- **WHAT IS REQUIRED**
Note each line of the listing that contains the string "https", and copy it.

+ + + + +

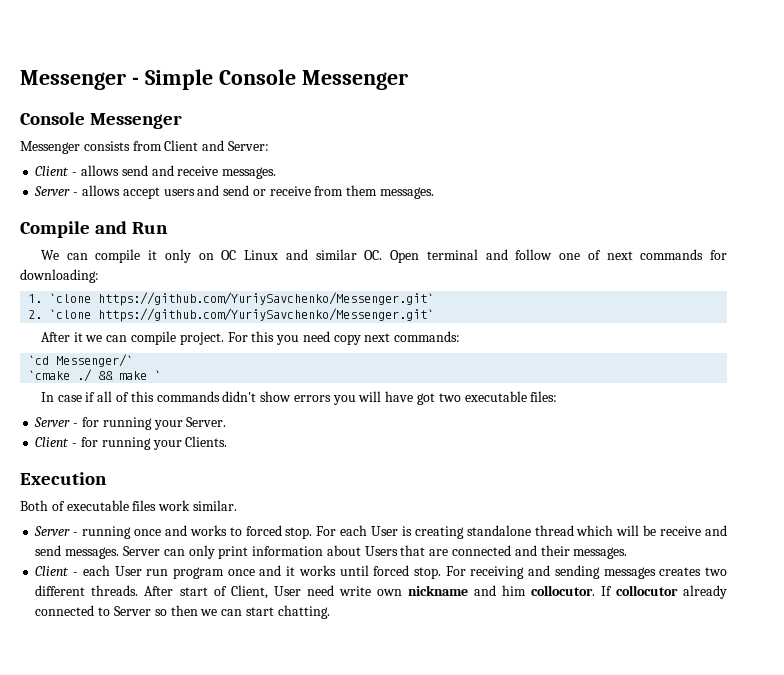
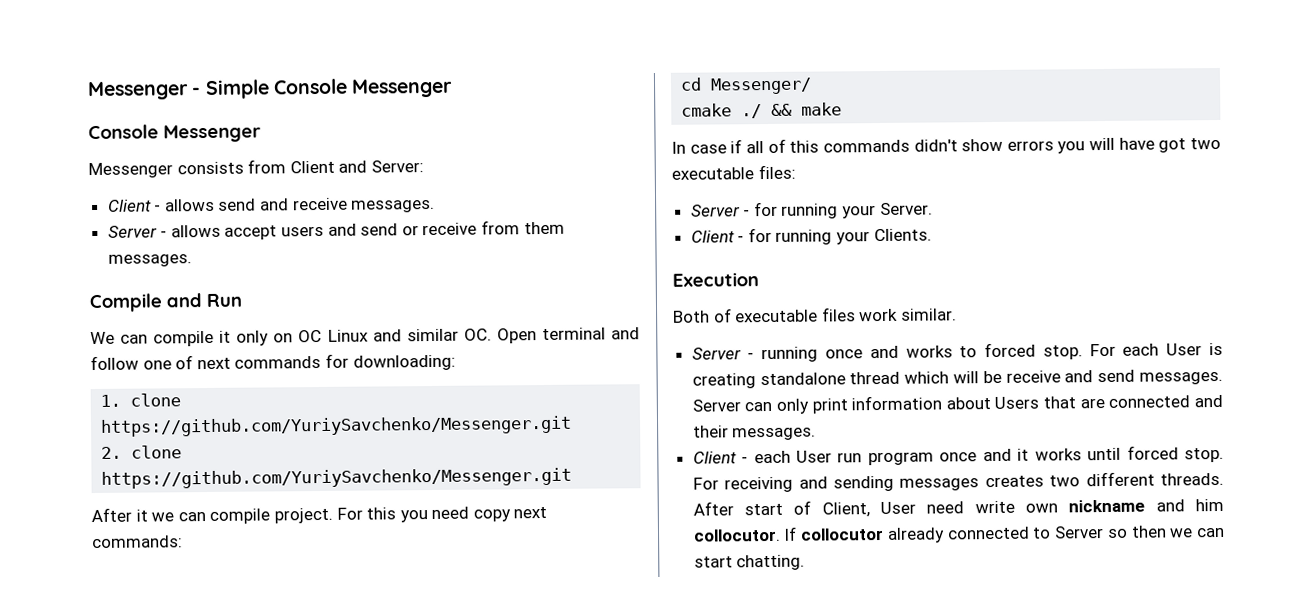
- 1. `clone https://github.com/YuriySavchenko/Messenger.git`
+ 1. clone https://github.com/YuriySavchenko/Messenger.git
- 2. `clone https://github.com/YuriySavchenko/Messenger.git`
+ 2. clone https://github.com/YuriySavchenko/Messenger.git
- `cd Messenger/`
- `cmake ./ && make `
+ cd Messenger/
+ cmake ./ && make

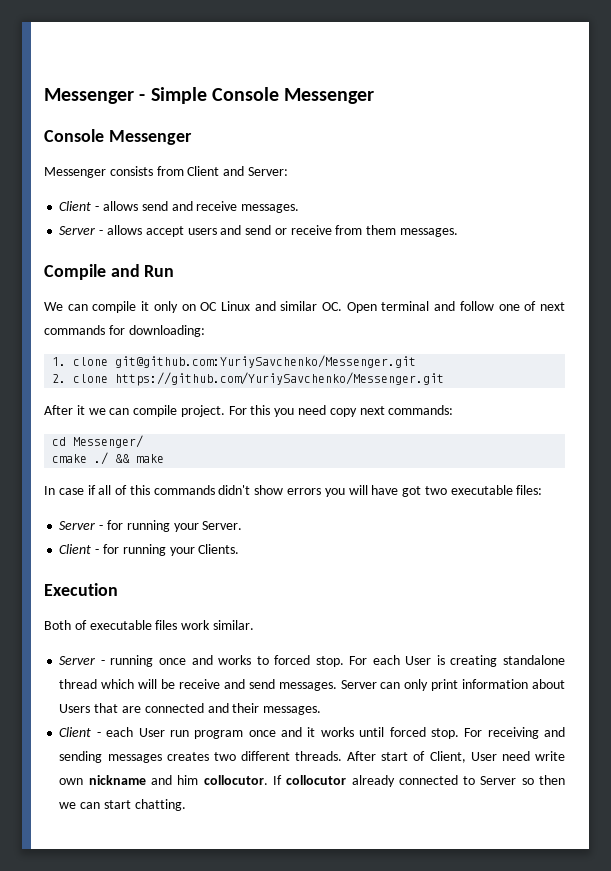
- 1. clone https://github.com/YuriySavchenko/Messenger.git
+ 1. clone git@github.com:YuriySavchenko/Messenger.git

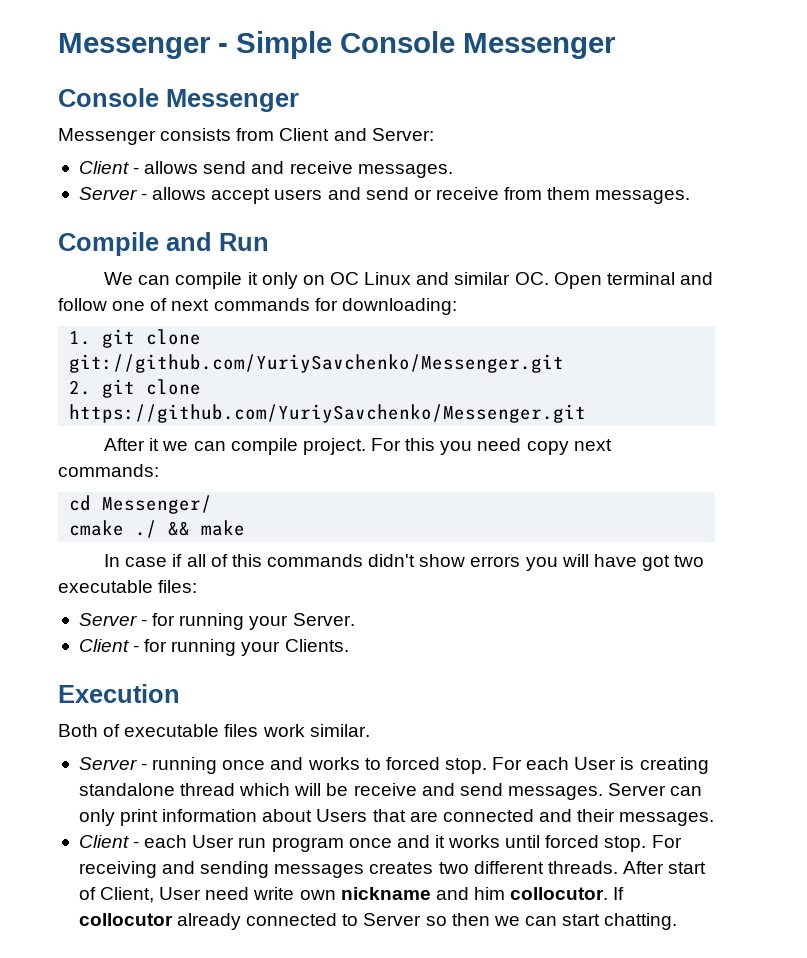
- 1. clone git@github.com:YuriySavchenko/Messenger.git
+ 1. git clone git://github.com/YuriySavchenko/Messenger.git
- 2. clone https://github.com/YuriySavchenko/Messenger.git
+ 2. git clone https://github.com/YuriySavchenko/Messenger.git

+ + + + +

- **RESULT OF THE EXERCISE**
- 1. `clone https://github.com/YuriySavchenko/Messenger.git`
+ 1. clone https://github.com/YuriySavchenko/Messenger.git
- 2. `clone https://github.com/YuriySavchenko/Messenger.git`
+ 2. clone https://github.com/YuriySavchenko/Messenger.git
- 1. clone https://github.com/YuriySavchenko/Messenger.git
- 2. clone https://github.com/YuriySavchenko/Messenger.git
+ 2. git clone https://github.com/YuriySavchenko/Messenger.git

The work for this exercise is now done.